What is Observability?

” In control theory, Observability is a measure of how well internal states of a system can be inferred by knowledge of its external outputs. ” – Wikipedia

In the world of software products and services, Observability means you can answer any questions about what’s happening on the inside of the system just by observing the outside of the system, without having to ship new code to answer new questions.

Some people argue that it’s a another buzzword for monitoring. But monitoring and observability are not same. Observability is a superset of monitoring. It provides not only high-level overviews of the system’s health but also highly granular insights into the implicit failure modes of the system. In addition, an observable system furnishes ample context about its inner workings, unlocking the ability to uncover deeper, systemic issues. More on this here. Logs, metrics, and traces are often known as the three pillars of observability.

The Need for Observability

In the DevOps and SRE world, observability has become an important term.

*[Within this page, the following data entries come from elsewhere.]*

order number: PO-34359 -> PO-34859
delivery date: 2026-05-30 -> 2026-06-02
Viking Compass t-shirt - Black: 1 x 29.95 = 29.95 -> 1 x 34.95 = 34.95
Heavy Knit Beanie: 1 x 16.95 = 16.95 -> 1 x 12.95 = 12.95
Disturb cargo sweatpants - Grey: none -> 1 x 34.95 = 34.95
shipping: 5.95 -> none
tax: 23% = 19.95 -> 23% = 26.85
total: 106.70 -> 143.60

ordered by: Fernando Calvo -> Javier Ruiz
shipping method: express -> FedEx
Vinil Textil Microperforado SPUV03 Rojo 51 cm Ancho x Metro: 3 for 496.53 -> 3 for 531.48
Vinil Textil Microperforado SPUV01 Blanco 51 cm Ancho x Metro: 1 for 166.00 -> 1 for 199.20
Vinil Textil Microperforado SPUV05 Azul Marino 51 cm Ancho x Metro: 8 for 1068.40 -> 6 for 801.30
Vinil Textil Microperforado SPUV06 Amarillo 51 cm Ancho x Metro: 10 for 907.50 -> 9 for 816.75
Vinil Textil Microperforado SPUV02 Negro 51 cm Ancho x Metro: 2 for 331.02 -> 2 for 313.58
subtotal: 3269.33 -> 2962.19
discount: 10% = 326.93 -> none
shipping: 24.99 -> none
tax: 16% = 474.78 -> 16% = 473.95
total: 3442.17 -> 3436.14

Today infrastructure software is in the midst of a paradigm shift. Almost everyone is working with distributed systems. There are microservices, containers, cloud, serverless, and a lot of combinations of these technologies. All of these increase the number of failures that systems will have because there are too many parts interacting. And because of the distributed system’s diversity, it’s complex to understand present problems and predict future ones.

Observability is what will help you to be better when troubleshooting in production. Is is a feature that needs to be incorporated into a system at the time of system design such that:

  • A system can be tested in an easy and realistic manner and failure modes can be surfaced during the time of testing
  • A system can be deployed incrementally and in a manner such that a rollback (or roll forward) can be triggered if a key set of metrics deviate from the baseline.
  • And finally, post-release, a system can be able to report enough data points about its health and behaviour when serving real traffic, so that the system can be understood, debugged, and evolved.

Observability might mean different things to different people. For some, it’s about logs, metrics, and traces. For others, it’s the old wine of monitoring in a new bottle. The overarching goal of various schools of thought on observability, however, remains the same—bringing better visibility into systems.

Distributed Systems Observability by Cindy Sridharan

The Three Pillars of Observability

Logs, metrics, and traces are often known as the three pillars of observability.

A log is a text line that describes an event that happened at a certain time. It consists of a timestamp and a payload that helps give more context about the event. Logs are the information we look at only when things are bad.

A metric is a numeric value measured over a period of time. Metrics consist of a set of attributes like name, timestamp, value, and labels. For example, the average CPU consumption from the last five minutes of a server is a common metric. DevOps, SREs, and sysadmins use metrics to trigger alerts when a number goes above a certain threshold.

A trace is a span that represents an execution of code. A trace consists of a name, an ID, and a time value. When you combine different traces from a distributed system, you can see an end-to-end flow of an execution path. By using traces, you can know which part of the code in the system is taking more time to process inputs. Traces are useful when you want to fix latency issues. Lets talk about tracing more in detail.

Distributed Tracing

Distributed tracing is a method used to profile and monitor applications, especially those built using a microservices architecture. Distributed tracing helps pinpoint where failures occur and what causes poor performance. It tracks the progression of a single user request as it is handled by other services that make up an application.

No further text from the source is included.